Task brief
State how many lines in the entries below hold the string "include", and give nothing besides that number.

Provided material
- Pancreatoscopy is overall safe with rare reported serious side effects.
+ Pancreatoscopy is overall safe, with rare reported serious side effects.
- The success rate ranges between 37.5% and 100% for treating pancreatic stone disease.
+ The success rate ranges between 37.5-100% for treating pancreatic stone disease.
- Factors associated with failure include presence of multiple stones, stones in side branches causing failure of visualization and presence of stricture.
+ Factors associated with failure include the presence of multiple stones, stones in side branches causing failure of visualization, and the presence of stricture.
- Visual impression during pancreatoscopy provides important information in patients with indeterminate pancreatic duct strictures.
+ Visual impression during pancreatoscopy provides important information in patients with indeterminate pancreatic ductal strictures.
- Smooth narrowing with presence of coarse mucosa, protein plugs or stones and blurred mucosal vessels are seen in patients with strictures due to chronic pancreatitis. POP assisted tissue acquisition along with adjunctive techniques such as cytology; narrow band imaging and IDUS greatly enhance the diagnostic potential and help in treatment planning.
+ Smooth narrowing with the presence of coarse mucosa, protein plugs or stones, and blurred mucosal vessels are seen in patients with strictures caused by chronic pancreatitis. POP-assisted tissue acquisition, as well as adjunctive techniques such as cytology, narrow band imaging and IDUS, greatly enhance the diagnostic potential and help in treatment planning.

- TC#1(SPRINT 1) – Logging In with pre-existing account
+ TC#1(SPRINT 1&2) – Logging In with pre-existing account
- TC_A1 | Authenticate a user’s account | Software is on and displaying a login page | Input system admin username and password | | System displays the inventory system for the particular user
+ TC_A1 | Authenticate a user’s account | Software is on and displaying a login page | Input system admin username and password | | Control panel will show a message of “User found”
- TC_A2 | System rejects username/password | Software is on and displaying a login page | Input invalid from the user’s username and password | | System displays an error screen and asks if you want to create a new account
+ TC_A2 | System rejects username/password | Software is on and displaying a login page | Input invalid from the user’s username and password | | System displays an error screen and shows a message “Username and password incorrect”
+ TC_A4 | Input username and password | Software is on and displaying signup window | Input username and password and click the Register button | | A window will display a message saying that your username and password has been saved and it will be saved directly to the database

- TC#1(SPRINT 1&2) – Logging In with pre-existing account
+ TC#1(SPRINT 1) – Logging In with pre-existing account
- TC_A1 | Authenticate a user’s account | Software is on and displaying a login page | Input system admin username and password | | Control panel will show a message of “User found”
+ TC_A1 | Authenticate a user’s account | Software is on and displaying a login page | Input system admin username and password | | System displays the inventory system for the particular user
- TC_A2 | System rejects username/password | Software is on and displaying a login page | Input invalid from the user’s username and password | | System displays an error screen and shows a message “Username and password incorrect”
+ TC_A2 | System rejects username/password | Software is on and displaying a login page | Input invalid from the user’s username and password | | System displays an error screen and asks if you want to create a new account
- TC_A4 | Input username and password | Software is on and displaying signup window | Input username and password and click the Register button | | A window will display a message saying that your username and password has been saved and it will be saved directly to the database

Task output
2